1º ELEIÇÕES E FISCALIZAÇÃO. É preciso escolher os representantes que estejam de acordo com suas ideias. Qual a proposta dos candidatos a presidente, governador e prefeito? Qual a proposta dos deputados (federais e estaduais), senadores e vereadores que você vai votar? Qual a postura dos ministros e secretários escolhidos pelo poder executivo? Como democracia não se resume a voto, após escolher as pessoas de acordo com o que elas defendem, procure fiscalizar. Independente se os eleitos foram candidatos que você escolheu ou não, fiscalizar é uma responsabilidade de todo o cidadão, acompanhando na imprensa, nos noticiários e redes sociais as ações do governo e do congresso, verificando se nenhuma ação nociva está sendo tomada.



2º OPINIÃO PÚBLICA E MOBILIZAÇÃO. Após fiscalizar, pode ser que você encontre alguma ação errada do governo, que precise ser barrada ou revertida. E isso é possível de fazer através da mobilização coletiva. Hoje temos as redes sociais como principal meio de conscientizar as pessoas à nossa volta. Supomos (diante do contexto estudado) que o governo iniciasse uma agressão militar, e mobilizasse parte de seus cidadãos de forma obrigatória. Muitos de nós poderíamos utilizar as redes sociais para expressar nossa oposição à essa medida. Poderíamos, por meio das redes sociais, organizar manifestações pacíficas, pressionando os parlamentares do país a se oporem à medida. E promover várias outras formas de conscientização e mobilização sobre esse assunto (tomado como exemplo).


A Guerra do Vietnã foi um exemplo de como a pressão popular pode ajudar a impedir guerras

3º MOVIMENTOS SOCIAIS ORGANIZAÇÕES COLETIVAS

Além da mobilização para causas específicas (como o exemplo da oposição a guerras, utilizado anteriormente), os cidadãos podem envolver-se de forma permanente na fiscalização de ações. Podem unir-se ou mesmo fundarem organizações civis que tenham objetivo de promover alguma mudança, envolvendo-se ativamente como cidadãos conscientes. Há, na atualidade, diversos movimentos sociais de vários tipos, lutando por várias causas. Podemos citar movimentos em defesa do meio ambiente, de combate ao racismo, pelos direitos das mulheres, em defesa do direito à moradia; há também os sindicatos de diversas categorias, que tem o papel de lutar pelos direitos trabalhistas dos seus filiados, dentre muitos outros exemplos.

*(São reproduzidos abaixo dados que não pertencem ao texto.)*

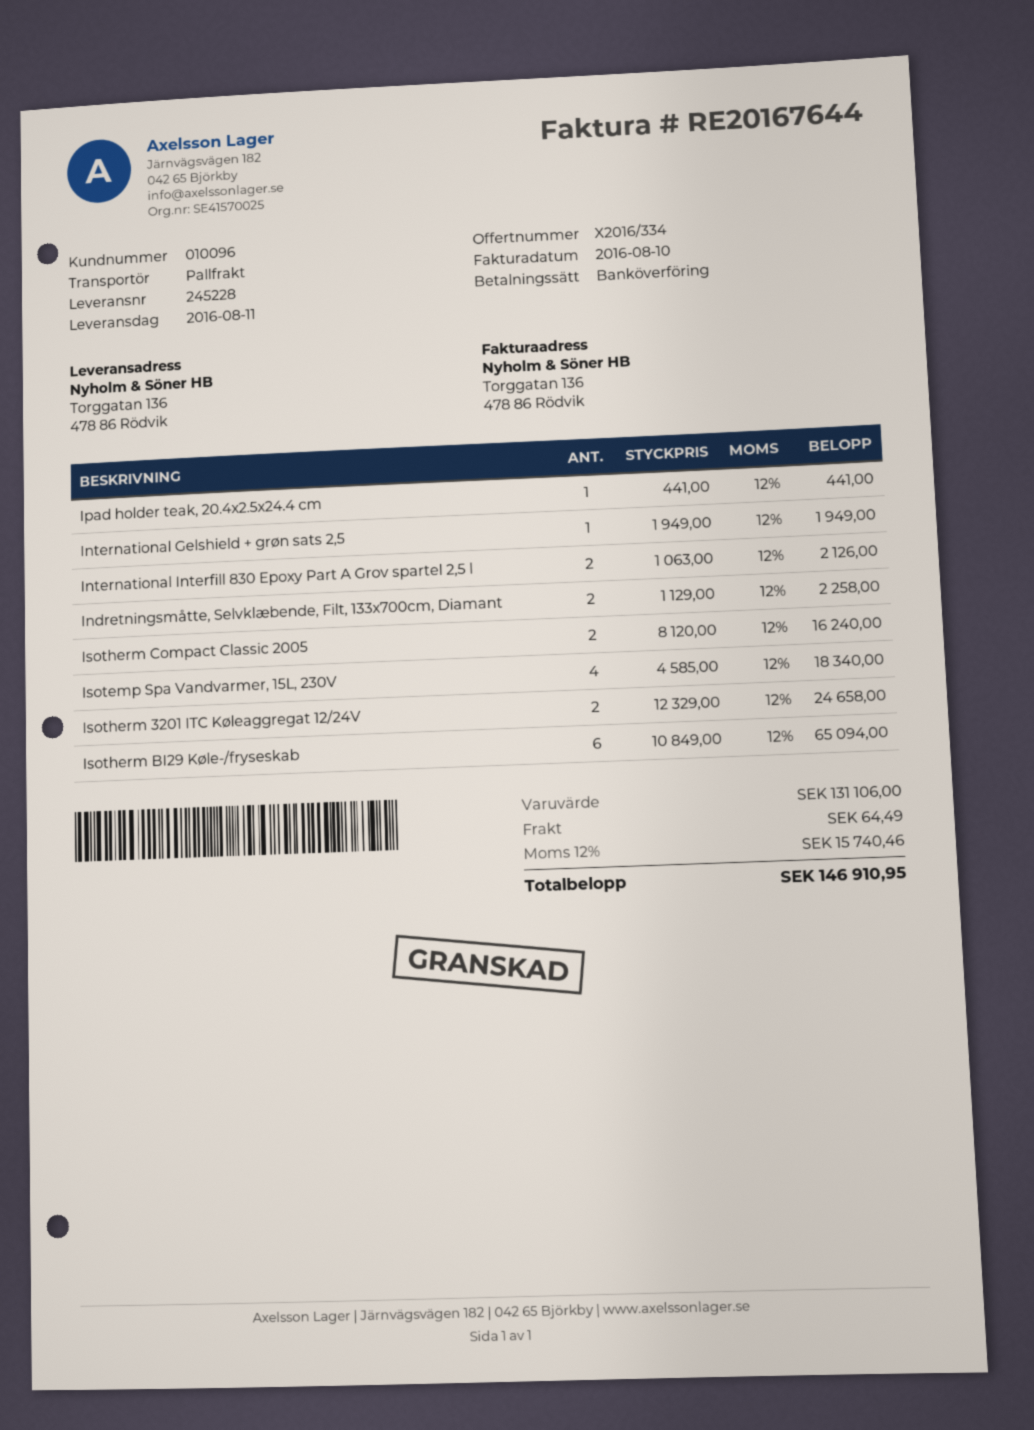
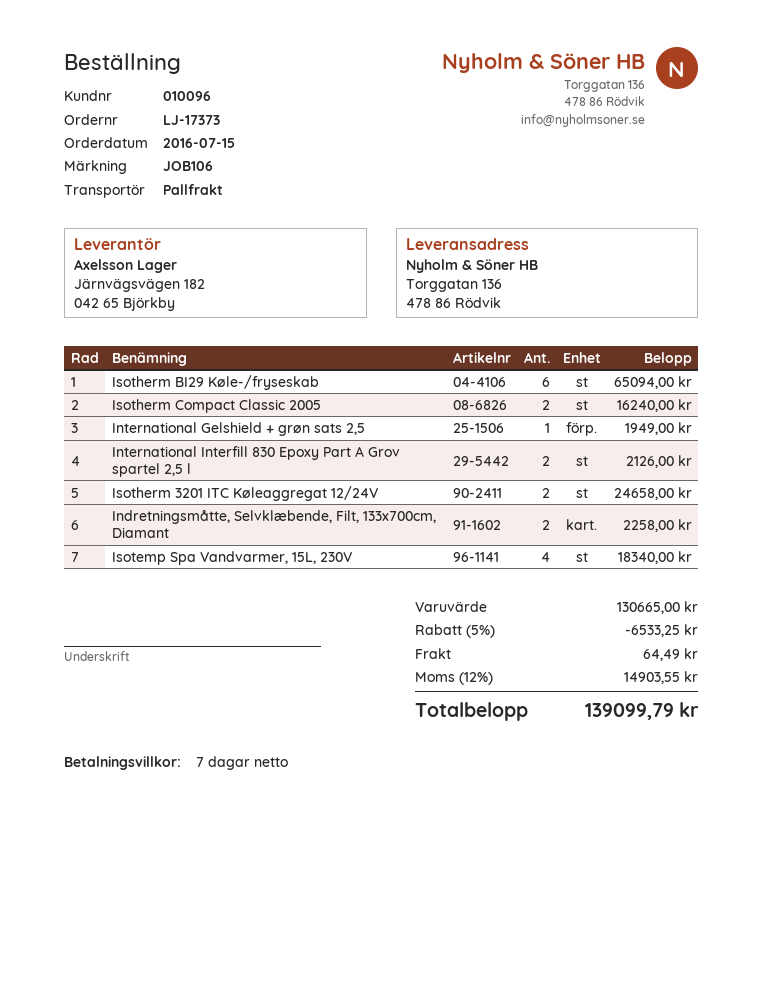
Ipad holder teak, 20.4x2.5x24.4 cm: 1 for 441.00 -> none
subtotal: 131106.00 -> 130665.00
discount: none -> 5% = 6533.25
tax: 12% = 15740.46 -> 12% = 14903.55
total: 146910.95 -> 139099.79

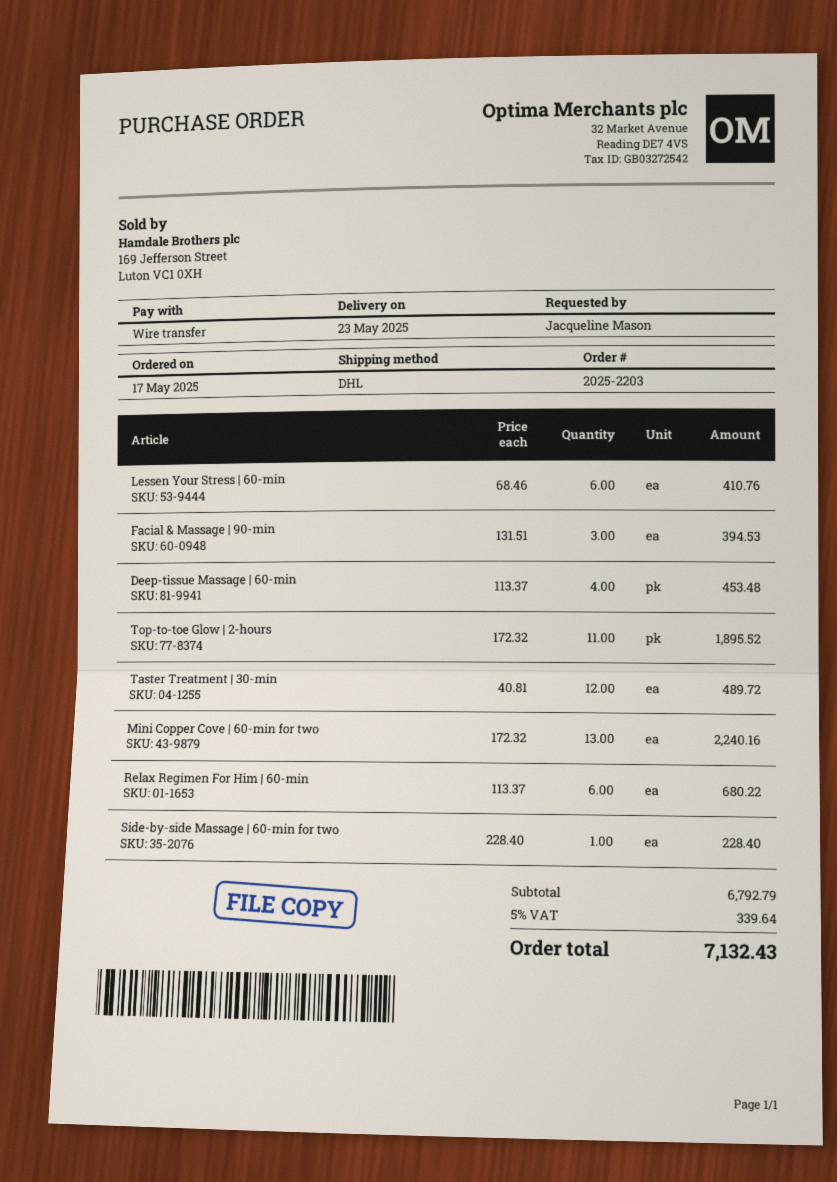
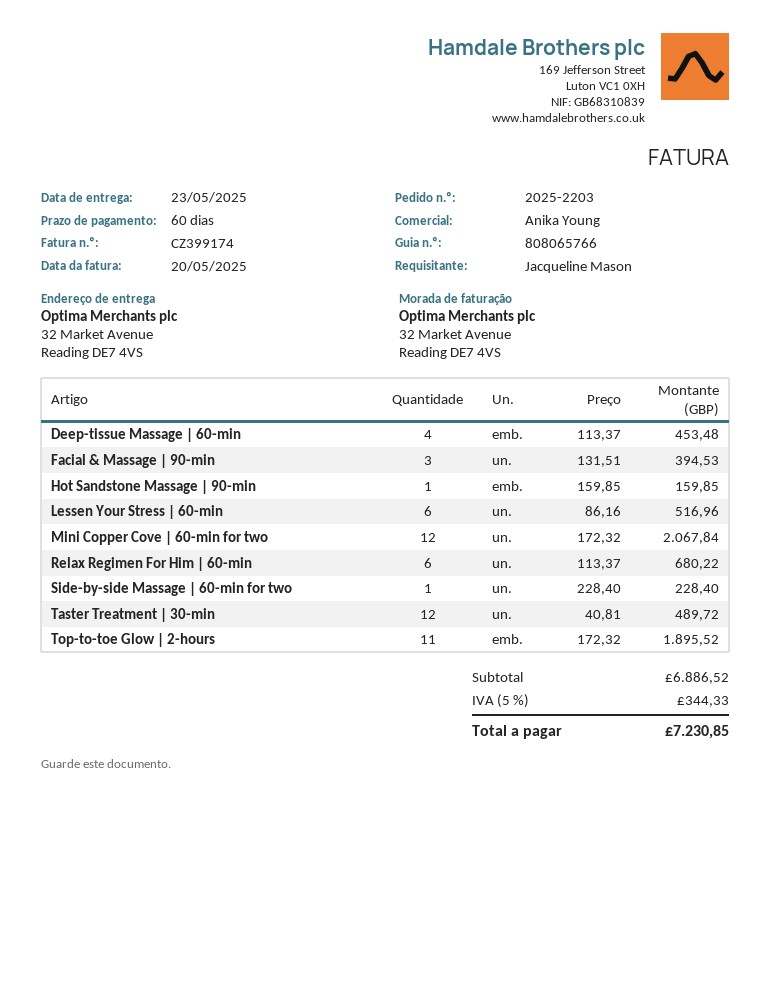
Lessen Your Stress | 60-min: 6 x 68.46 = 410.76 -> 6 x 86.16 = 516.96
Mini Copper Cove | 60-min for two: 13 x 172.32 = 2240.16 -> 12 x 172.32 = 2067.84
Hot Sandstone Massage | 90-min: none -> 1 x 159.85 = 159.85
subtotal: 6792.79 -> 6886.52
tax: 5% = 339.64 -> 5% = 344.33
total: 7132.43 -> 7230.85

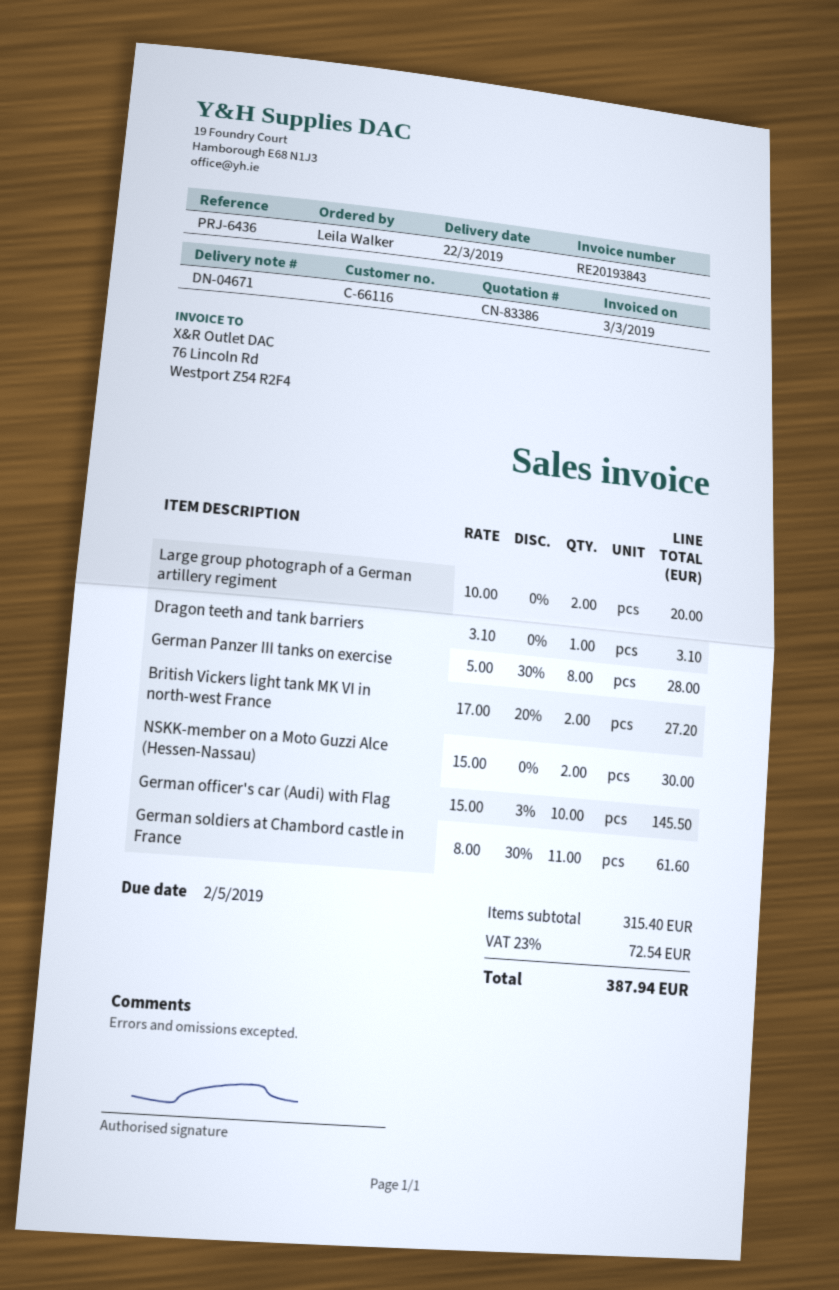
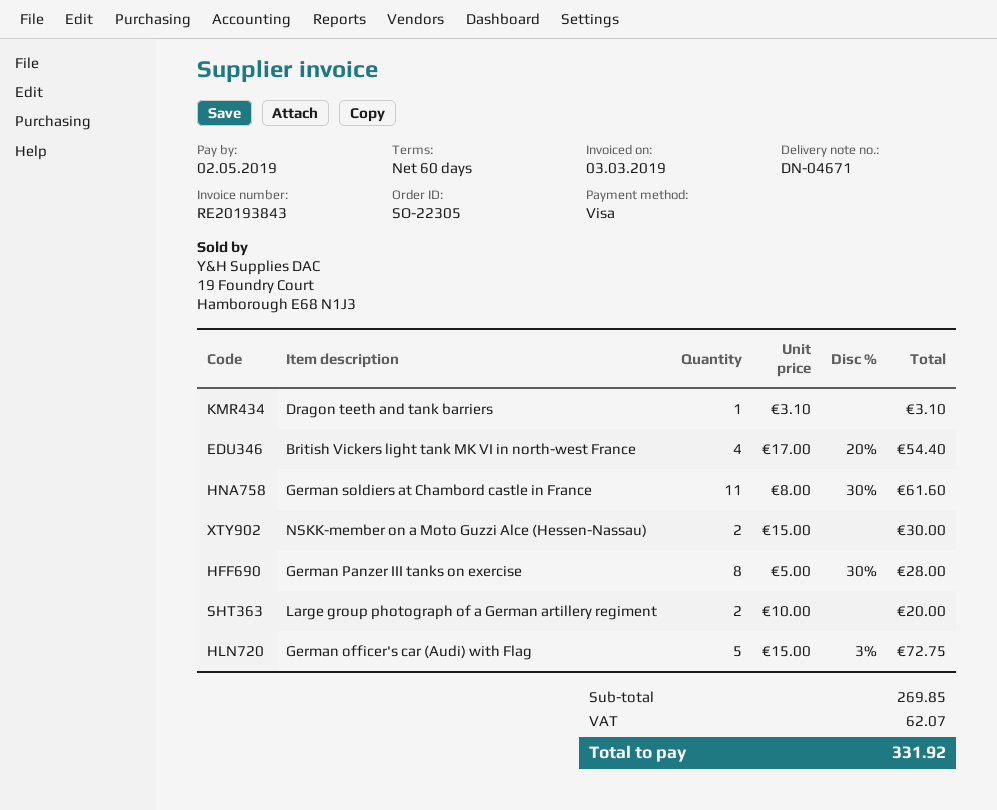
British Vickers light tank MK VI in north-west France: 2 x 17.00 - 20% = 27.20 -> 4 x 17.00 - 20% = 54.40
German officer's car (Audi) with Flag: 10 x 15.00 - 3% = 145.50 -> 5 x 15.00 - 3% = 72.75
subtotal: 315.40 -> 269.85
tax: 72.54 -> 62.07
total: 387.94 -> 331.92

Que possamos ser cidadãos conscientes de nosso papel e de nossos direitos, em defesa daquilo que é correto, sempre vigilantes para não sermos vítimas de nenhuma forma de arbitrariedade e totalitarismo. Que o contexto europeu (que estudamos em História e Geografia) nos ensinem essa lição, a não sermos inertes, indiferentes, e que sejamos ativos promotores da mudança!